In Sri Lankan culture many view Homosexuality as a mental illness, a phase, a sin you’ve brought along from your past birth  Many traditional families consider it as a huge ink blot or in other words a huge shame to their family, so in such cases kids who are LBTQ+ are forced into arranged marriages, which will lead them to have unhealthy marriages, which then will give them depression and other sort of mental illnesses which will turn them into abusive parents and the cycle will go on.

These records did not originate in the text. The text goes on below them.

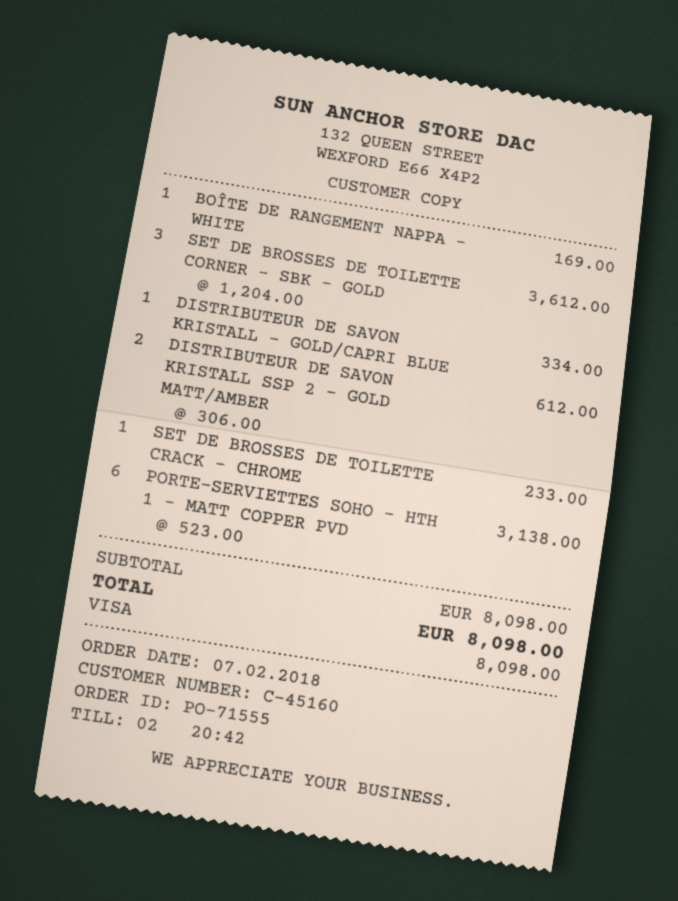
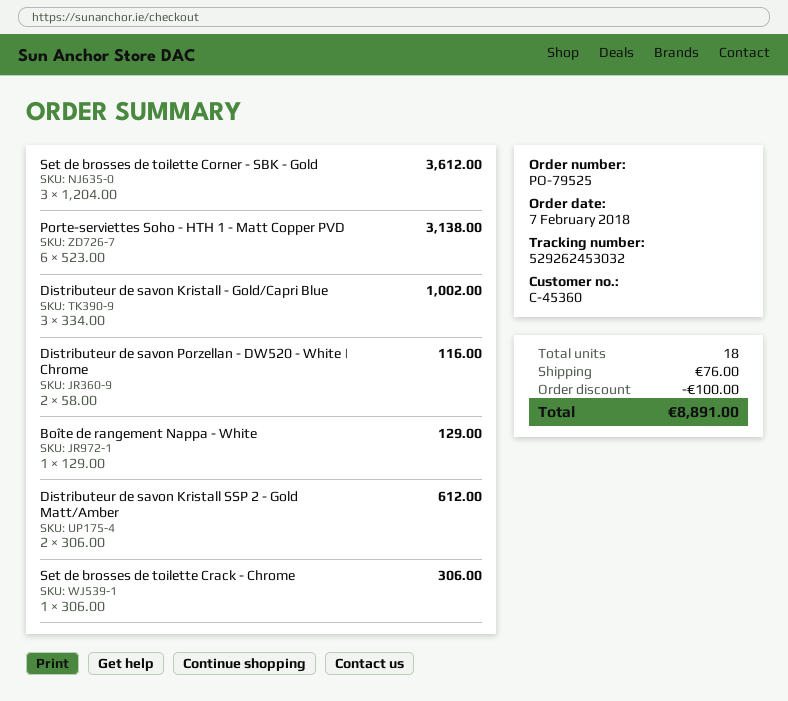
order number: PO-71555 -> PO-79525
customer number: C-45160 -> C-45360
BOÎTE DE RANGEMENT NAPPA - WHITE: 1 x 169.00 = 169.00 -> 1 x 129.00 = 129.00
DISTRIBUTEUR DE SAVON KRISTALL - GOLD/CAPRI BLUE: 1 x 334.00 = 334.00 -> 3 x 334.00 = 1002.00
SET DE BROSSES DE TOILETTE CRACK - CHROME: 1 x 233.00 = 233.00 -> 1 x 306.00 = 306.00
Distributeur de savon Porzellan - DW520 - White | Chrome: none -> 2 x 58.00 = 116.00
discount: none -> 100.00
shipping: none -> 76.00
total: 8098.00 -> 8891.00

But being a Lesbian, a Bisexual girl, a Trans woman, a Queer woman doesn’t mean that all of who are LBTQ+ are people who’ve brought sins along from their past births, the society shows that only us queer women sin but what about the other worse sins people commit? What about mentally and verbally abusing a child because of who she is? Isn’t that a sin? Who wrote these rules of who are good and who are bad?  We are just humans, and many queer women who raise kids have happy and contented family lives;

The famous phase “People will accept you if you’re straight, if you’re not a freak” is just as outdated as homophobia. Don’t wait until people will accept you, accepting yourself is a hard process but once you step out, people and their homophobia becomes minute. Some people get built differently, but instead of judging us for who we are, be more open minded and educated about certain things before shadowing hate on it, understand that people like us came from the same mothers as people like you, we are just like you with hearts full of love and hope, to be loved and understood, wanting our rights just like you already have yours. As a straight person you know that you won’t lose the love of your life or your best friend, or your parents the next day. You know that you won’t be mocked at for who you love or harassed for or you know that you will never lose your rights to love another person or you simply don’t have to fear every single day for your existence, or for that fact that people will abuse you just because you love someone. You have the right as a human to love one another but when we try we are officially criminals? This needs to change. Start today.